Tag Archives: Chino Hills High School

Chino Teen Undergoes Heart Transplant

By Michael Armijo

Chino – A 16-year old sophomore cheerleader at Chino Hills High School underwent a heart transplant last Sunday after a month of hospitalization after her condition took a turn for the worse.

Lexi Anderson, who lives in Chino, has been waiting for her new heart, is at Loma Linda Medical Center recovering from surgery.

“The most important thing is our daughter’s alive,” Lexi’s father Todd Anderson told CBS2 Sunday night.

“We are feeling overjoyed, this is a day that’s been long coming,” he added.

Her health battle received a great deal of attention last month when her classmate, Lamello Ball, scored 92 points in a Chino Hills High School basketball game Feb. 7, and dedicated his performance to her.

The surgery, which lasted 12 hours, was considered a success after the family was informed Sunday afternoon that a heart donor match had been found. She went into surgery at 9 pm Sunday night and came out Monday morning at 11 am.

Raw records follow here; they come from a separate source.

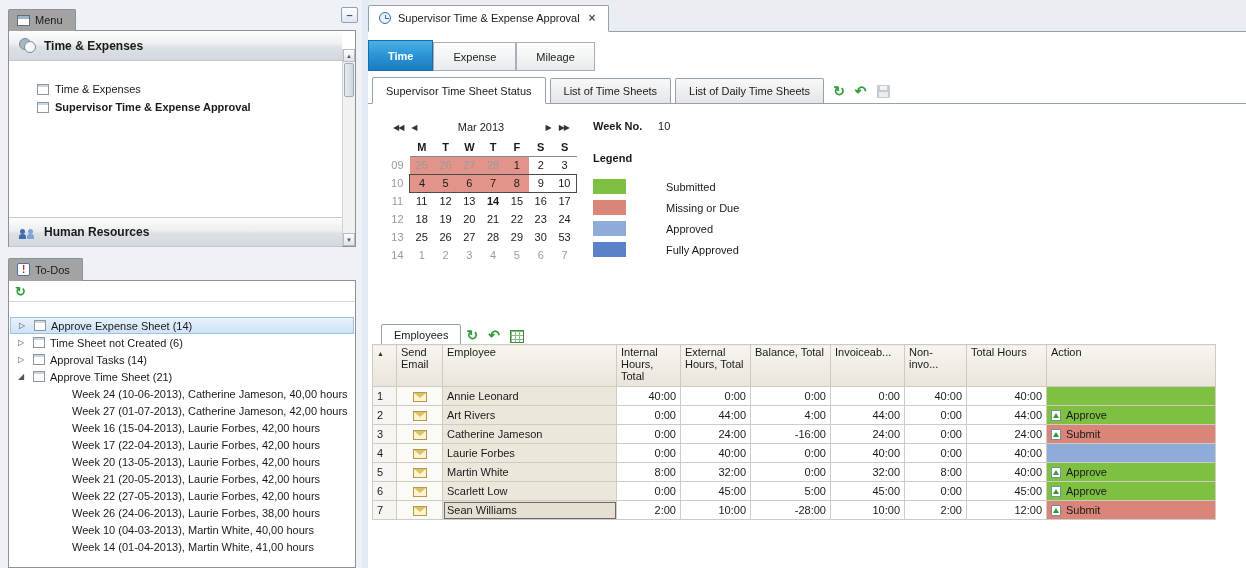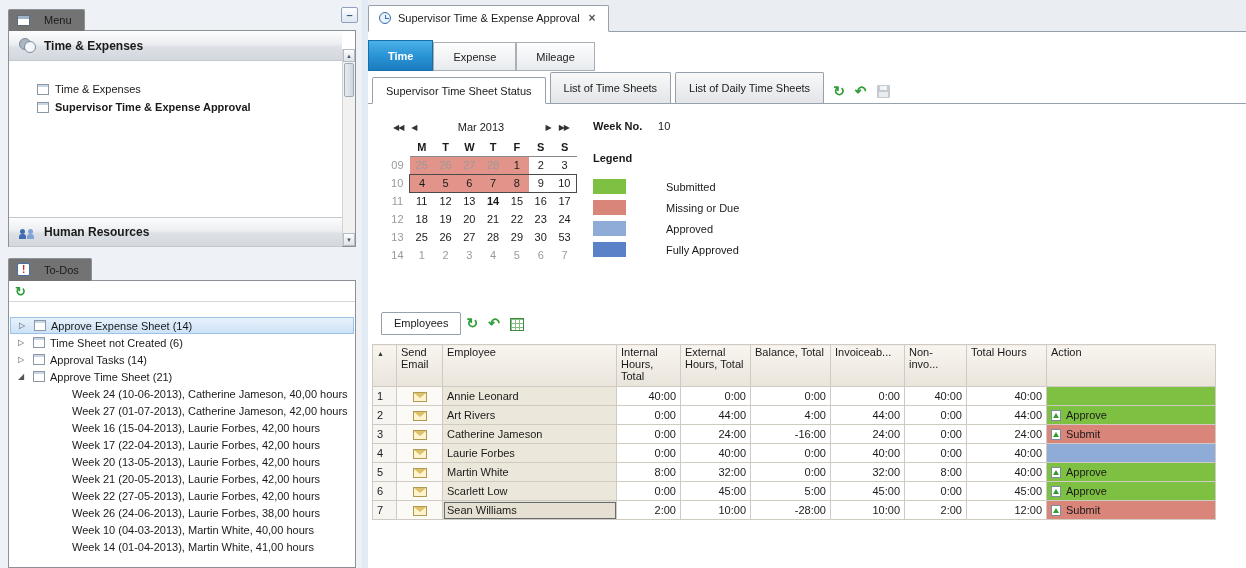--- a/index.html
+++ b/index.html
@@ -9,21 +9,21 @@
     font-family: "Liberation Sans", sans-serif; font-size: 11px; color: #1a1a1a;
     background: #fff;
   }
 
   
   .left { position:absolute; left:0; top:0; width:362px; height:568px; background:#eef1f5; }
   .tabstrip { position:absolute; left:0; width:362px; display:flex; align-items:flex-end; padding-left:8px; }
   .strip-menu { top:0; height:30px; }
   .strip-todos { top:252px; height:28px; }
   .ltab {
-    display:inline-flex; align-items:center; gap:14px; background:#737373;
+    display:inline-flex; align-items:center; gap:5px; background:#a3a3a3;
     border:1px solid #8c9097; border-bottom:none; border-radius:2px 2px 0 0;
     padding:4px 12px 5px 8px; position:relative; z-index:3; margin-bottom:-1px;
   }
   .min-btn {
     position:absolute; right:4px; top:7px; width:17px; height:16px;
     border:1px solid #8ea0be; border-radius:2px; background:linear-gradient(#fdfdfd,#dfe7f2);
     display:flex; align-items:center; justify-content:center; font-weight:bold; color:#33557d; cursor:pointer;
   }
   .win-ic { width:13px; height:11px; border:1px solid #5f6d7d; background:#fff; box-shadow: inset 0 3px 0 #9fb3c8; display:inline-block; }
   .menu-box {
@@ -90,21 +90,21 @@
   .main-tabs { position:absolute; top:40px; left:0; height:31px; display:flex; }
   .mtab {
     display:flex; align-items:center; padding:0 19px; border:1px solid #a8afb6; margin-right:0px;
     background:linear-gradient(#fdfdfd,#e8ebee); color:#222; cursor:pointer; height:29px; margin-top:2px;
   }
   .mtab.active { background:linear-gradient(#4cb0e8 0%, #2a94d4 50%, #1a7cc0 100%); color:#fff; border-color:#156fa8; height:31px; margin-top:0; font-weight:bold; }
 
   .sub-tabs { position:absolute; top:77px; left:0; right:0; height:27px; border-bottom:1px solid #97a1ab; display:flex; align-items:flex-end; padding-left:4px; }
   .stab {
     display:inline-flex; align-items:center; border:1px solid #97a1ab; border-bottom:none;
-    background:linear-gradient(#f8f8f8,#e3e5e8); padding:0 13px; margin-right:4px; height:31px; cursor:pointer; border-radius:2px 2px 0 0;
+    background:linear-gradient(#f8f8f8,#e3e5e8); padding:0 13px; margin-right:4px; height:25px; cursor:pointer; border-radius:2px 2px 0 0;
   }
   .stab.active { background:#fff; height:27px; margin-bottom:-1px; border-bottom:1px solid #fff; font-weight:normal; }
   .tbi { margin:0 5px 5px 5px; font-size:14px; line-height:1; cursor:pointer; }
   .undo-g { color:#2f9e38; font-weight:bold; }
   .flop { position:relative; width:13px; height:13px; background:#98a2ac; border-radius:1px; display:inline-block; opacity:.55; margin:0 5px 5px 5px; }
   .flop::before { content:""; position:absolute; top:1px; left:3px; width:7px; height:4px; background:#e9edf0; }
   .flop::after { content:""; position:absolute; bottom:1px; left:2px; width:9px; height:5px; background:#d9dde1; }
 
   .content { position:absolute; top:104px; left:0; right:0; bottom:0; background:#fff; }
 
@@ -126,21 +126,21 @@
 
   .weekno { position:absolute; left:225px; top:16px; }
   .weekno .lbl { font-weight:bold; display:inline-block; width:62px; }
   .legend { position:absolute; left:225px; top:48px; }
   .legend-title { font-weight:bold; margin-bottom:12px; }
   .leg-row { display:flex; align-items:center; height:21px; }
   .leg-swatch { width:33px; height:15px; flex:none; }
   .leg-lbl { margin-left:40px; }
 
   
-  .emp-tabrow { position:absolute; left:13px; top:208px; display:flex; align-items:flex-end; }
+  .emp-tabrow { position:absolute; left:13px; top:220px; display:flex; align-items:flex-end; }
   .etab { border:1px solid #97a1ab; background:#fff; border-radius:2px 2px 0 0; padding:4px 12px 5px 12px; cursor:pointer; }
   .grid-ic { width:14px; height:13px; border:1px solid #3f8a3f; background-color:#fff;
     background-image: linear-gradient(#86bd86 1px, transparent 1px), linear-gradient(90deg, #86bd86 1px, transparent 1px);
     background-size:4px 4px; display:inline-block; margin:0 5px 4px 5px; cursor:pointer; }
 
   table.emp { position:absolute; left:4px; top:240px; border-collapse:collapse; table-layout:fixed; }
   .emp th, .emp td { border:1px solid #cfcac2; padding:1px 4px; overflow:hidden; }
   .emp th {
     height:42px; vertical-align:top; text-align:left; font-weight:normal;
     background:linear-gradient(#f8f5f0,#eae5db); white-space:normal; cursor:pointer;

“March 6th will forever be an important date in the life of our family, and in the life of Alexis. It has been a good day, and for the first time in over a month we have more certainty of a future life with Alexis,” father Todd Anderson wrote on the GoFundMe online fundraising page, set up to help with medical costs. Agape Miracles Org posted Anderson’s comments on his behalf.

Todd Anderson’s posted that Lexi’s new heart began beating after the surgery, but there were some complications with bleeding. Surgeons kept her in the operating room for an additional six hours to manage the blood loss. For now, Lexi is being given her blood transfusions to deal with the loss.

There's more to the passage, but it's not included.